How can you tell if you are ready to become an "active" investor? Not an investor who buys and sells stocks on a regular basis, but active in the way the academics mean it -- someone who selects their own stocks. It is not like there is a licensing process or anything. In fact, there is not even a formal course of instruction. Much like parenting, you tend to only find out if you are cut out to be an investor only after you have made a pretty substantial commitment. Today, I wanted to try to give some pointers based on some recent e-mail I have received in an attempt to give some guidance as to when you should start buying your own stocks.

In my opinion, you should NOT be investing in stocks...

...if you need the money within two to three years at the least, five years as an intermediate time, and ten years if you are really risk averse.

...if you don't like to do math.

...if you use the word "play," "gamble," "flyer," or any similar speculation-oriented word when you describe your investments.

...if you think indexes matter more than what companies you own.

...if you are unprepared for volatility. A lot of people look at the returns for the stock market only to turn pale at the first loss. If you cannot stand to lose money, you should not own stocks. Period.

...if you think you will only ever buy stocks that go up. News flash -- you are not perfect. No system is perfect. No provider of advice is perfect. You can -- and will -- lose money at some point during your investment career. You can minimize this loss if you do your homework and are careful about valuation, but money lost is money lost.

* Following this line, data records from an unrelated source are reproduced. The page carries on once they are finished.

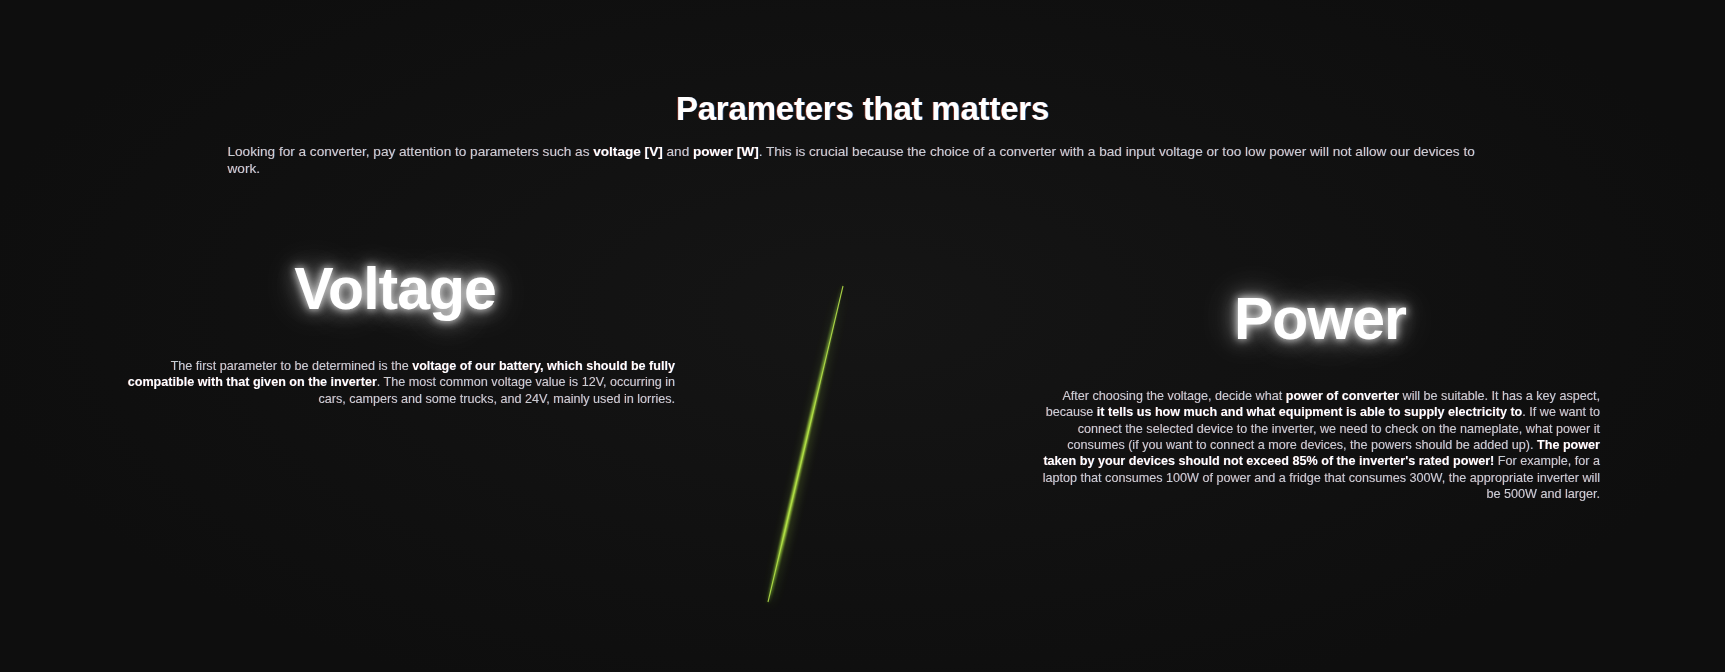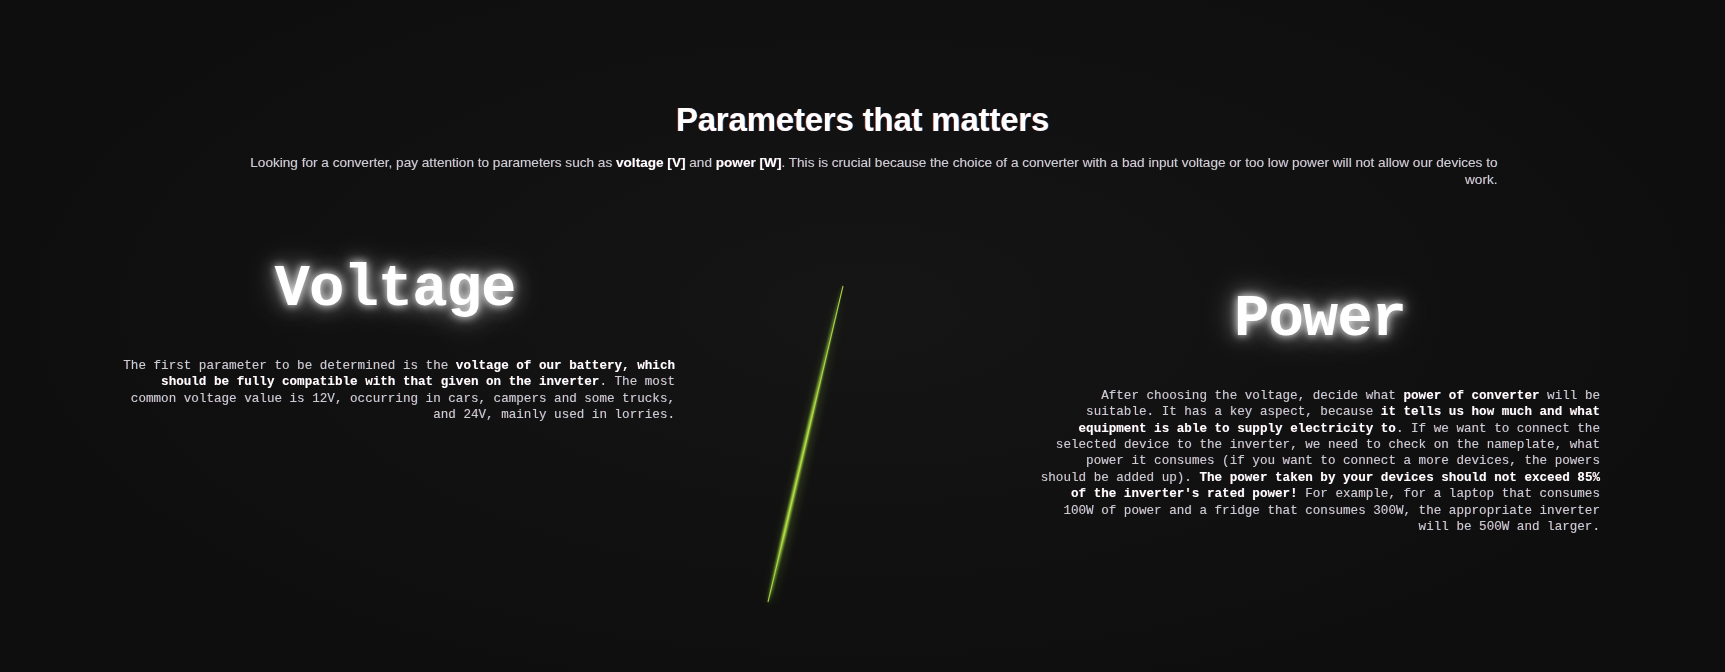--- a/index.html
+++ b/index.html
@@ -32,45 +32,44 @@
     width: 1725px;
     padding-top: 88px;
     text-align: center;
   }
 
   .page-title {
     font-size: 33px;
     font-weight: bold;
     letter-spacing: -0.2px;
     color: #ffffff;
-    margin: 12px;
+    margin: 1px;
     line-height: 1.2;
     text-shadow: -0.7px 0 rgba(255,90,60,0.55), 0.7px 0 rgba(80,160,255,0.55);
     text-align: center;
   }
 
   .intro {
     width: 1270px;
     margin: 14px auto 0 auto;
     font-size: 13.6px;
     line-height: 17px;
     color: #c9cdd2;
-    text-align: right;
+    text-align: left;
     text-shadow: -0.5px 0 rgba(255,90,60,0.35), 0.5px 0 rgba(80,160,255,0.35);
   }
   .intro b { color: #ffffff; font-weight: bold; }
 
   
   .columns {
     position: absolute;
     top: 258px;
     left: 0;
     width: 1382px;
     height: 414px;
-    font-family: Liberation Mono, monospace;
   }
 
   .col {
     position: absolute;
     top: 0;
     width: 620px;
     text-align: center;
   }
   .col-left  { left: 85px; }
   .col-right { left: 1010px; margin-top: 30px; }

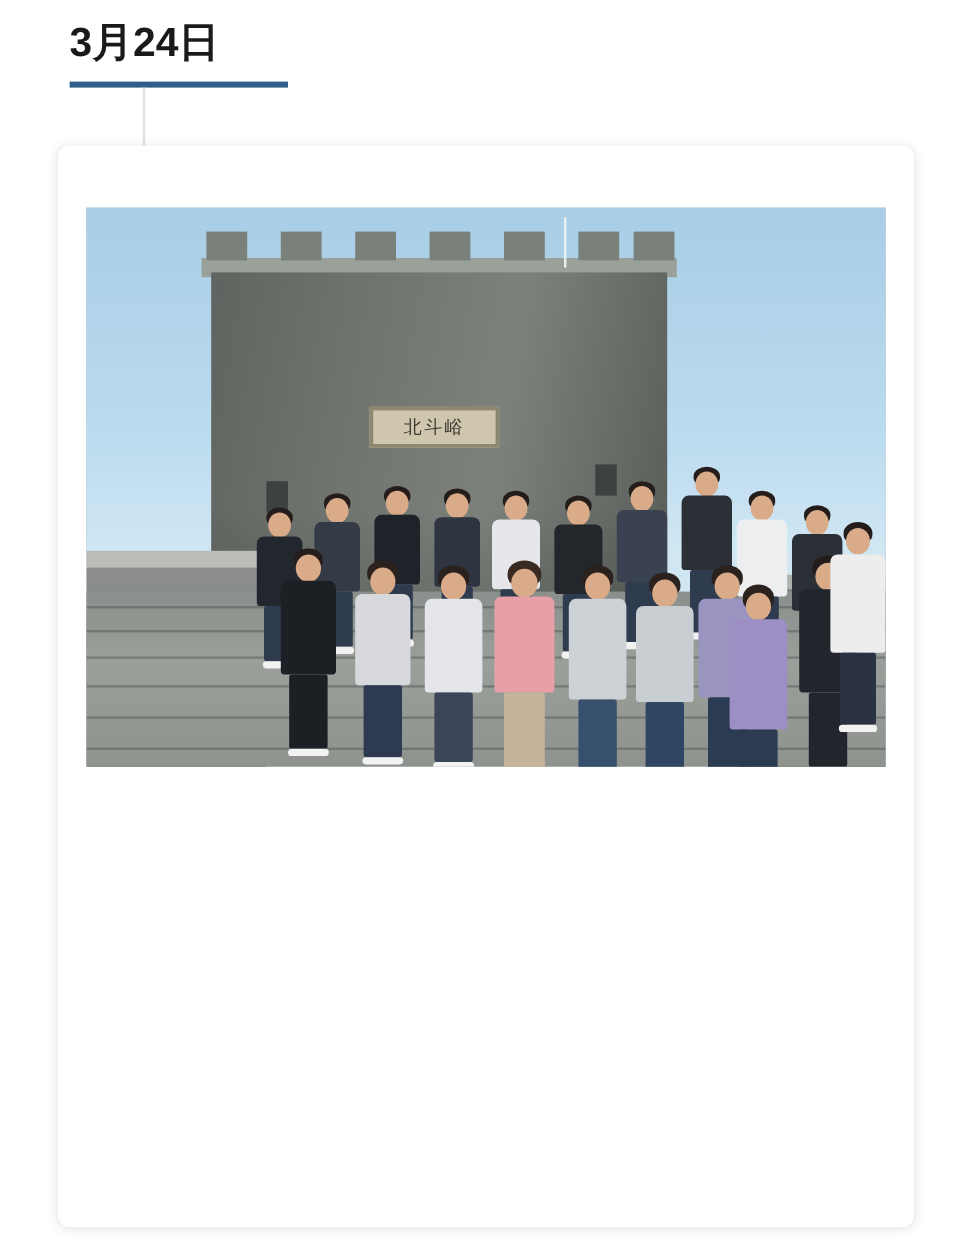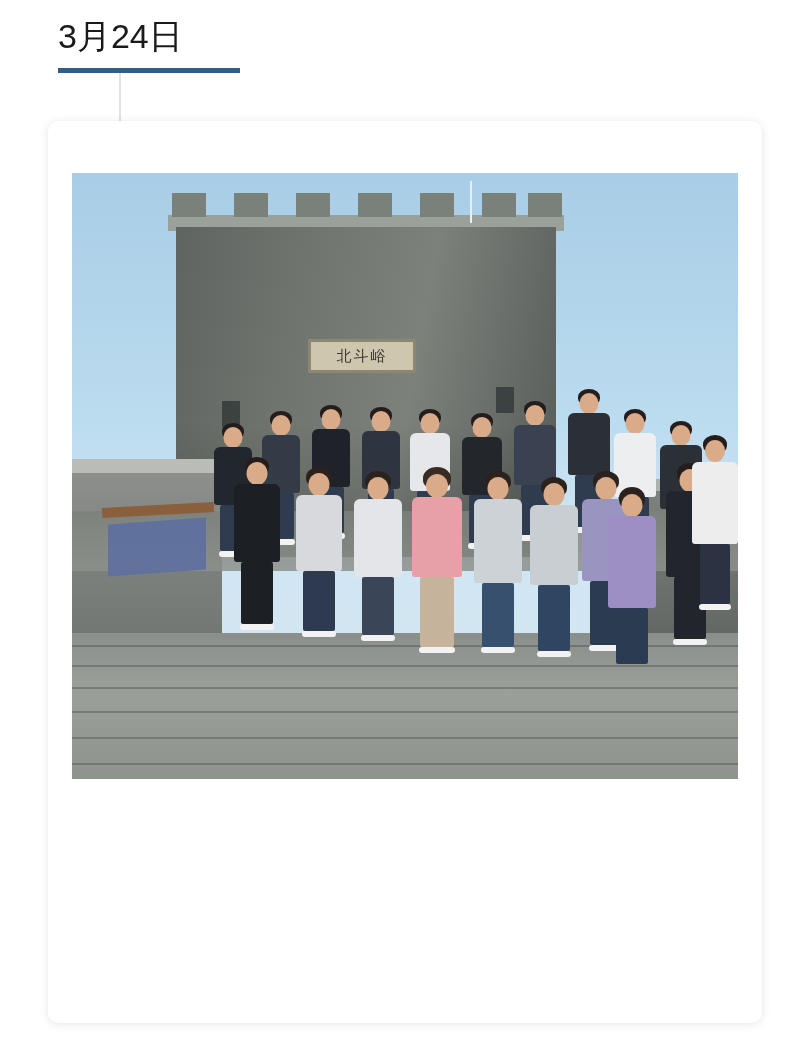--- a/index.html
+++ b/index.html
@@ -27,21 +27,21 @@
     position: absolute;
     left: 58px;
     top: 14px;
     width: 200px;
   }
   .date-title {
     font-size: 34px;
     line-height: 44px;
     color: #1a1a1a;
     letter-spacing: 0px;
-    font-weight: 400;
+    font-weight: 700;
     white-space: nowrap;
   }
   .date-underline {
     margin-top: 10px;
     width: 182px;
     height: 5px;
     background: #2e5f8a;
   }
 
   
@@ -64,21 +64,21 @@
     background: #ffffff;
     border-radius: 10px;
     box-shadow: 0 1px 10px rgba(0,0,0,0.10), 0 0 1px rgba(0,0,0,0.06);
   }
 
   .photo-wrap {
     position: absolute;
     left: 24px;
     top: 52px;
     width: 666px;
-    height: 606px;
+    height: 466px;
     overflow: hidden;
     background: #9fb7c9;
   }
 
   
   .photo {
     position: absolute;
     inset: 0;
     background: linear-gradient(180deg, #a8cde6 0%, #bcdcef 42%, #cfe6f3 60%, #d7e7ef 100%);
   }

...if you believe that the share price alone or share price movements alone tell you anything about the underlying quality of the company or its business. All too often people buy low-priced shares with the idea that they are cheap, only to find out that they are low-priced because the underlying business is poor.

...if you couldn't write down a list of why you bought and what might make you sell. If you don't know why you bought a stock in the first place, how can you know when to sell it? Bad scene. Avoid it.

...if you cannot tell the difference between a balance sheet and an income statement.

...if you don't know how to get the phone number for Investor Relations at the company in case you have question.

...if you cannot make a rudimentary assessment of the underlying quality of a company.

...if you cannot define any of the following words: gross margin, operating margin, profit margin, earnings per share, costs of goods sold, dilution, share buyback, revenues, receivables, inventories, cash flow, estimates, depreciation, amortization, capital expenditure, GAAP, market capitalization or valuation, shareholder's equity, assets, liabilities, return on equity.

...if you only have one source of information about the company. I don't care whether it is your best friend, a message board, or some content provider. If you cannot independently verify the facts, you are bound to get unintentionally bamboozled.

...if you cannot name the major products a company makes or the company's major competitors.

...if you only use one technique to value a company. That is like using one tool to build a house. Sales, earnings, cash flow, assets, historical returns, management, underlying quality... are just a few of the ways you can value a company. Don't use only one tool.

...if you don't follow up on a company at least four times a year. Preferably once a month. These are big investments you are making relative to your savings... put some sweat equity into them.

...if you refer to management by their first name. This may seem churlish, but nine times out of ten when management is known by their first names the investor has lost all objectivity about the investment.